Trata-se de uma obra repleta de subjetividades, até pelo seu público-alvo; os infantojuvenis são difíceis de agradar, nunca sabemos se eles compram mais facilmente obras de apelo direto ou se eventualmente algo menos frenético acaba por conquistá-los. O trabalho de Svartman e da dramaturga é reintroduzir esses valores quase perdidos à primeira cepa da juventude. Que os seus pais acabem por enxergar essa conotação social que caiu como que por acidente no nosso colo hoje, também os filhos precisam da sedução que Maria Clara sempre soube tão bem conduzir.
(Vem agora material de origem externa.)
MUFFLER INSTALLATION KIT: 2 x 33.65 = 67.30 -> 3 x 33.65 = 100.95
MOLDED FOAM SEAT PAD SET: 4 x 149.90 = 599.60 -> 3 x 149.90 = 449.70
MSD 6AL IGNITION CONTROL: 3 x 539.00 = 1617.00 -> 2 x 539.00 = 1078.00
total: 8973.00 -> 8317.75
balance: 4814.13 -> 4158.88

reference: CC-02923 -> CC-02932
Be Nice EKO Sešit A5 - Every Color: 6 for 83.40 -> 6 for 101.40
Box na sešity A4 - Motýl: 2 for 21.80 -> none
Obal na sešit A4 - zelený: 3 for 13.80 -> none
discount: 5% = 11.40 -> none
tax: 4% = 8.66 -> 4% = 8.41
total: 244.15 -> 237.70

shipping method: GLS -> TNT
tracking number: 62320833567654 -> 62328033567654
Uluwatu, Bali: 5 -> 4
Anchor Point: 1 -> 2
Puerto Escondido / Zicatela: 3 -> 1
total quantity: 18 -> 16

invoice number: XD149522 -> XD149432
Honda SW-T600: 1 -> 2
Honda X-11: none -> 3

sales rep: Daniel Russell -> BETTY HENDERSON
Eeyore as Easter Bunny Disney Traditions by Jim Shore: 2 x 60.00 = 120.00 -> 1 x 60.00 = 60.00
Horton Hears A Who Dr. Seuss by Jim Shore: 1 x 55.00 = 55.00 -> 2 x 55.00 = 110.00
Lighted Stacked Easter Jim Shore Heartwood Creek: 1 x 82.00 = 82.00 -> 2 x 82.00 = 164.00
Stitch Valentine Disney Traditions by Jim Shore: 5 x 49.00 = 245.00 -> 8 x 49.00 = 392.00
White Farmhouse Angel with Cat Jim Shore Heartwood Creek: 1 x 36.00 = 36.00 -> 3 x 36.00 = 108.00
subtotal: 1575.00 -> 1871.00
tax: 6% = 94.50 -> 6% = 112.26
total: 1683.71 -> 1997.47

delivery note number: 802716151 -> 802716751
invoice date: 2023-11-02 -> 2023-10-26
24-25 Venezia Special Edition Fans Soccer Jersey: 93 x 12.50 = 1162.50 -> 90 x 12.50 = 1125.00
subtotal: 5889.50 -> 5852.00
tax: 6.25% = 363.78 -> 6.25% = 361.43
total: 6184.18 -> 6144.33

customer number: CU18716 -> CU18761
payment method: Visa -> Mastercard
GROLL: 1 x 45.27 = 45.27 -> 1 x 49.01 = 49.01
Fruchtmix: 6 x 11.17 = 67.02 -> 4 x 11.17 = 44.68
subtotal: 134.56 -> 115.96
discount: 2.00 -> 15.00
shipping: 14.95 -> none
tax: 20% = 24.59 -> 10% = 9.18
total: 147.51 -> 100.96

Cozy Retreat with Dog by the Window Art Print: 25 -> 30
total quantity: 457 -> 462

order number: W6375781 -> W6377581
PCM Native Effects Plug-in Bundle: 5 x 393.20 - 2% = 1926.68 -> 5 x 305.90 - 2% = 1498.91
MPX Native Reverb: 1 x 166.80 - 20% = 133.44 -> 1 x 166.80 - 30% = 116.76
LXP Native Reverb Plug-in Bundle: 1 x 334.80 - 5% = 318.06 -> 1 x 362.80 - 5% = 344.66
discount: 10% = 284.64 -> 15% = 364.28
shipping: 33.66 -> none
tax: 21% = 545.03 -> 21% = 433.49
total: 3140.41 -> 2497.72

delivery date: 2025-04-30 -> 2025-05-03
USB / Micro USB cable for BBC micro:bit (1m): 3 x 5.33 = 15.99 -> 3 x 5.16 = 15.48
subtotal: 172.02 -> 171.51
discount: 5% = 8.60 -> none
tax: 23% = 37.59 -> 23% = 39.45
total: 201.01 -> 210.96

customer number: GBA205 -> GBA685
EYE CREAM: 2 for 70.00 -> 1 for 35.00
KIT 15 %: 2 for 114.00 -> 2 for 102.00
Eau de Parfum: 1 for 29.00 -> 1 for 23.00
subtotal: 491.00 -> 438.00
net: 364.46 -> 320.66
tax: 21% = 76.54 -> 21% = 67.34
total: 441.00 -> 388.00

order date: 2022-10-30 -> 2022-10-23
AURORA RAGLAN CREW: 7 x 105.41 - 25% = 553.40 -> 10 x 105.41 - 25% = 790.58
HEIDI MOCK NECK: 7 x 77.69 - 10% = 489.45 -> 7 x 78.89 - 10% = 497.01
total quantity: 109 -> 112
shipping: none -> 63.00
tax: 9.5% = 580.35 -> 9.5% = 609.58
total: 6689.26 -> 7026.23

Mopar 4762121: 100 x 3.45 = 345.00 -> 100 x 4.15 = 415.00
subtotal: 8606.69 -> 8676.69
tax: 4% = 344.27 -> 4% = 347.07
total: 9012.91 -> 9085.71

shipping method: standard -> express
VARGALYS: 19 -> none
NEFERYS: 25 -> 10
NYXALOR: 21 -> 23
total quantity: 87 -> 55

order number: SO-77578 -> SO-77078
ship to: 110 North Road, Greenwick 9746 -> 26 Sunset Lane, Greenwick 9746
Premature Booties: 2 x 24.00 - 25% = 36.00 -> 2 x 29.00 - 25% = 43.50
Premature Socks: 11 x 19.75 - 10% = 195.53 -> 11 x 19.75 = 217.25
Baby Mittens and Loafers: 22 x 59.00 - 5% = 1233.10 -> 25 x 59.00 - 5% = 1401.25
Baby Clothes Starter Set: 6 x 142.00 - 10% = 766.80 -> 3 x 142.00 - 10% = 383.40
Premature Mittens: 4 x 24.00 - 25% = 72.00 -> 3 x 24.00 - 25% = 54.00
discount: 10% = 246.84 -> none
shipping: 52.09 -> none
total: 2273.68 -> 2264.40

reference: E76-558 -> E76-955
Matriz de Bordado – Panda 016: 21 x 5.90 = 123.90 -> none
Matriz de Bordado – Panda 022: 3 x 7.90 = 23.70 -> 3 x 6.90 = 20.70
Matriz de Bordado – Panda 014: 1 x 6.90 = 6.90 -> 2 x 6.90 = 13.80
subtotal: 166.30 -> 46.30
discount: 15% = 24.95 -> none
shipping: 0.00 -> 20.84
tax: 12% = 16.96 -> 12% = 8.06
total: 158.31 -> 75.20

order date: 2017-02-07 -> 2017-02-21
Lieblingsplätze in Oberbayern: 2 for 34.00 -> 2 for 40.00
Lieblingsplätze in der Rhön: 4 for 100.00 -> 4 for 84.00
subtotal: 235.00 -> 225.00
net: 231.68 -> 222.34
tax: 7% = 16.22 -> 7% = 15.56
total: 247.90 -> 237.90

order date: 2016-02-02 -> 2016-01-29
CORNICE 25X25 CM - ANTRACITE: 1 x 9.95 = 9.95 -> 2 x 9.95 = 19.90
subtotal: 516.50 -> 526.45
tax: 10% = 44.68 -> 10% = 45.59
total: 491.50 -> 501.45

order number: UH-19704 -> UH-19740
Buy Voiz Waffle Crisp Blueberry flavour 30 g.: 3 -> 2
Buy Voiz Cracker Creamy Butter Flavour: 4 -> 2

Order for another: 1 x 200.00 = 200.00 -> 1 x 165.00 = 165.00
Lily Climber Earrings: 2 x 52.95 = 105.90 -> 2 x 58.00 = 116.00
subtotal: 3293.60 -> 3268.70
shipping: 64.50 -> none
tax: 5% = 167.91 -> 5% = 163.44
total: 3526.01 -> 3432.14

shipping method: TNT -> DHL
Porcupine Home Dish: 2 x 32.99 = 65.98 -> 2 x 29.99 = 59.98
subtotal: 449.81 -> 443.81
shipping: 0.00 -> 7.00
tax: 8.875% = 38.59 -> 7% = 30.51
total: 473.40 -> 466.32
Decerto que esse trabalho será mais facilitado com um público de idade menor, mas por cada um Pluft será acessado de maneira diferente, com maior ou menor capacidade do mergulho nas profundezas da imaginação.
Falta ao filme uma reformulação da criatividade de sua maestrina. Svartman repete alguns planos com frequência, assim como o desenrolar de algumas sequências soam reprisados, como se estivéssemos passando por algumas vitrines parecidas. Principalmente na ação do trio de marinheiros, o filme parece girar em círculos no seu desenvolvimento – há uma repetição incômoda que o talento dos rapazes, especialmente o de Lucas Salles, tenta driblar. Soa quase como se Pluft tivesse sido esticado, o que deve ter acontecido de verdade para alcançar uma duração mínima para um longa metragem. Ainda assim, a singela ambição de querer trazer de volta a magia de uma superprodução recheada das mais valorosas intenções, e o lugar que o filme alcança em simpatia, compensam qualquer rabugice que seja lançada na sua direção.